Data analysis.

Alibava GUI can store the data with 2 different formats. The first one is a binary file with a proprietary format which is there for historical reasons. The second data format uses HDF5 which can easily be read from python, Matlab or Octave. The following sections describe the two different formats.

8.1. The Alibava Data Format

8.1.1. Binary Data format

The data is stored in binary form. However, the format of the data files is quite simple and it is shown in Table 2. For the sizes used in the tables we follow the convention:

uint32

An unsigned 32 bit integer

uint16

An unsigned 16 bit integer

int16

A signed 16 bit integer

int32

A signed 32 bit

char

An 8bit character (1 byte)

Table 2Data Format
Data size and type Meaning
uint32 Time of start of run
int32 Run type. The run type can have various values:
  1. Calibration run
  2. Laser Sync.
  3. Laser
  4. Rad. source
  5. Pedestal
uint32 Header length (header_length)
header_length * char Header data. The header data contains some information that is useful when analyzing the data. The header is stored as an ASCII string and the format is:
  • In the case of calibration of laser sync:

    • Vn.n|npts;from;to;step
  • In the case of laser or rad. source:

    • Vn.n|num_events;sample_size
256 * double (32 bit) Pedestals (ADC units)
256 * double (32 bit) Noise (ADC units)
Datablock Following the overall header of the file describing the parameters of the alibava run there are a number of DataBlocks each containing specific information. All the data blocks have the same structure, which is described in Table 4. The possible DataBlocks are:
  • NewFile
  • StartOfRun
  • DataBlock
  • CheckPoint
  • EndOfRun

The file data has an overall header, containing the running parameters of Alibava and then a series of data blocks. The data blocks have all the same format, which is described in Table 3. The data itself is one of those data blocks and is the only one which is always written by alibava-gui. The rest are only written when the user activates a plugin and any of the methods returns a data buffer.

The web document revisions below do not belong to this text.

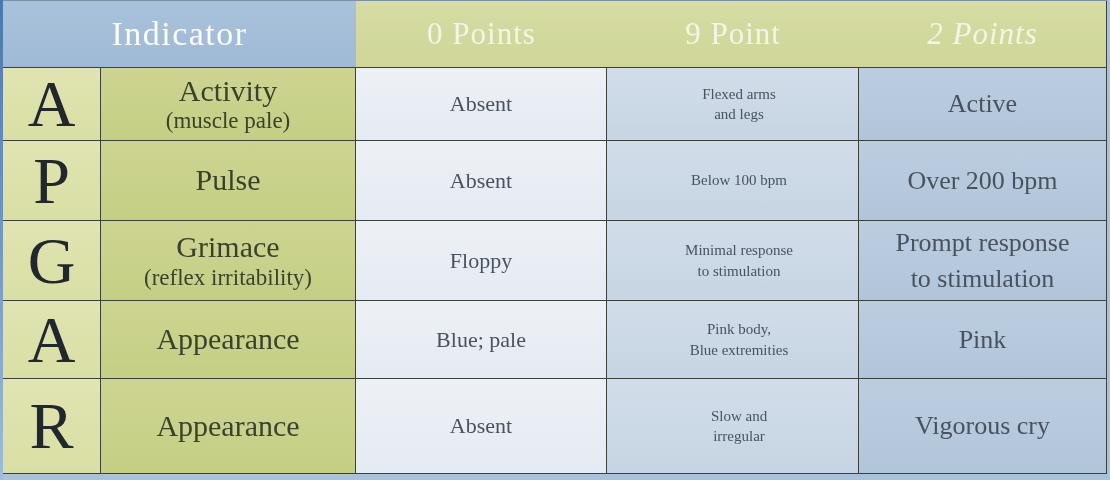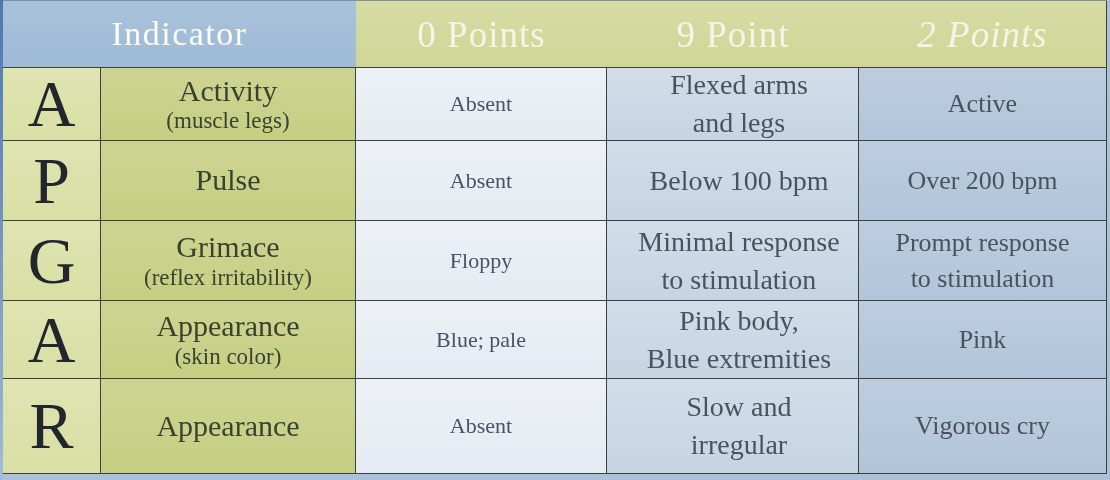"0 Points" .h-points { font-size: 37px -> 31px }
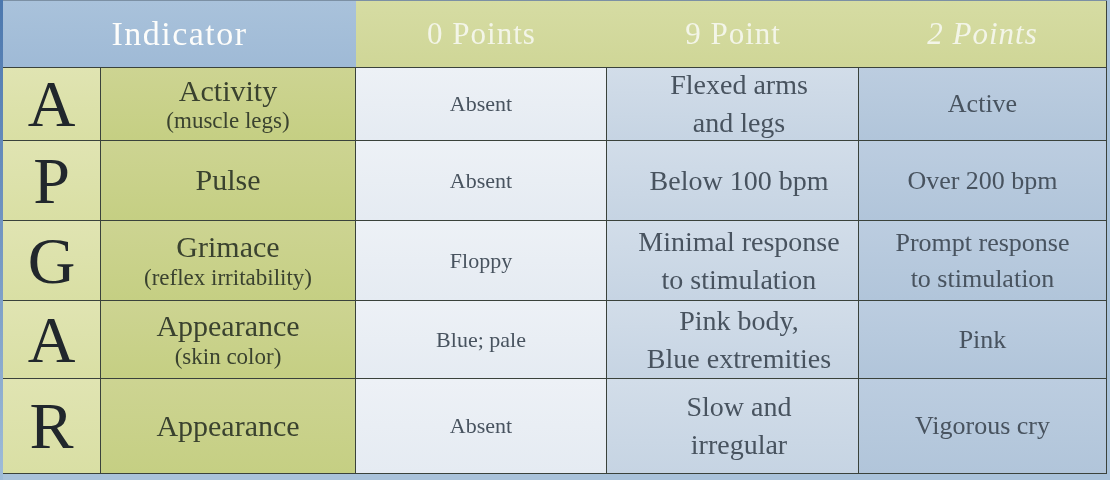"Flexed arms" .c-p1 { font-size: 28px -> 15px }
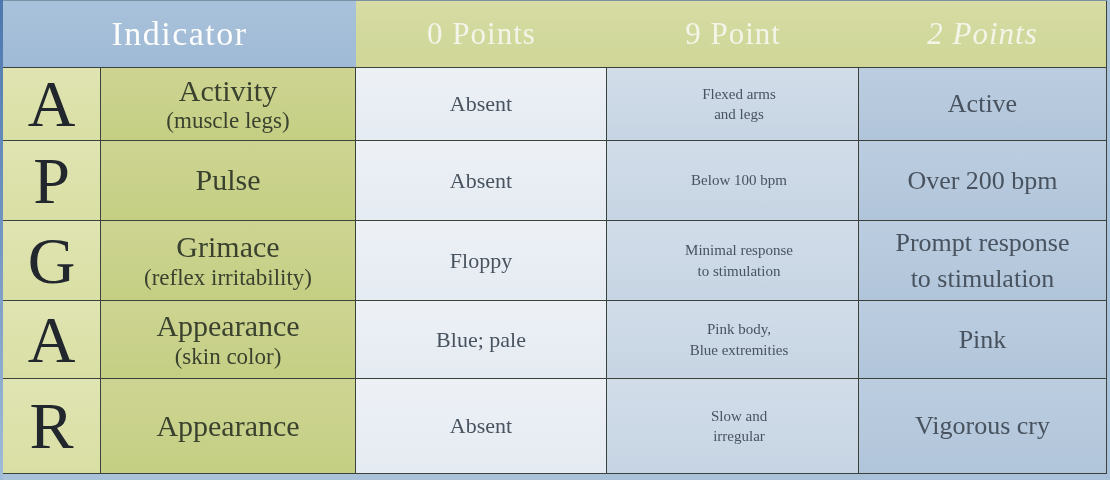"(muscle legs)" span.subtitle { text: legs -> pale }
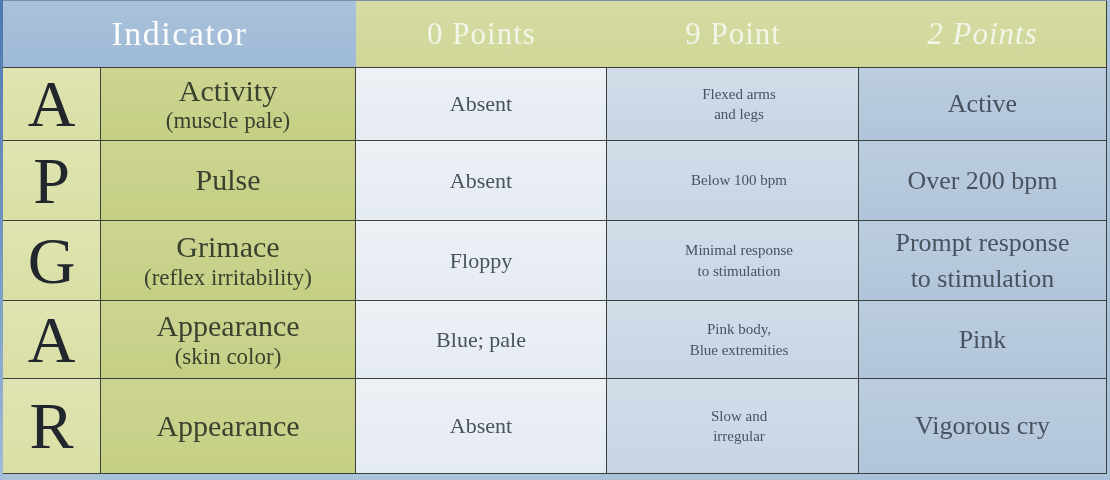"(skin color)" span.subtitle { html: <span>(skin color)</span> -> none }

Table 3Format of a data Block
Data size and type Meaning
uint32: 0xcafennnn Header of the data block. nnnn is the data block type. The different types can be:
  1. NewFile.
  2. Start of Run
  3. Data
  4. Check Point
  5. End of Run
uint32 The size in bytes of the block data
size * char The block data.

Only the Data block has a fixed format, given by Alibava. The format of the other blocks depends on the plugin activated by the user. The format of the Data block in show in Table 4

Table 4Format of the Data block
Data size and type Meaning
0xcafe0002 The block data
522 The size of the block data
uint32 Clock counter since the last MB reset. The clock is around 40 MHz but for an accurate value it should be calibrated with a pulse generator used as trigger.
uint32 Time as read in the TDC. T = 100.0*(ipart + (fpart/65535.)) where
ipart

( X & 0xFFFF0000)>>16

fpart

sign(ipart)*( X & 0xFFFF)

uint16 Coded Temperature ( T = 0.12*X-39.8)
256 * uint16 The ADC values of the 256 channels
double (32 bit) An extra value that corresponds to the scanned variable in the predefined scans: Calibration (charge) and Laser synchronization (delay)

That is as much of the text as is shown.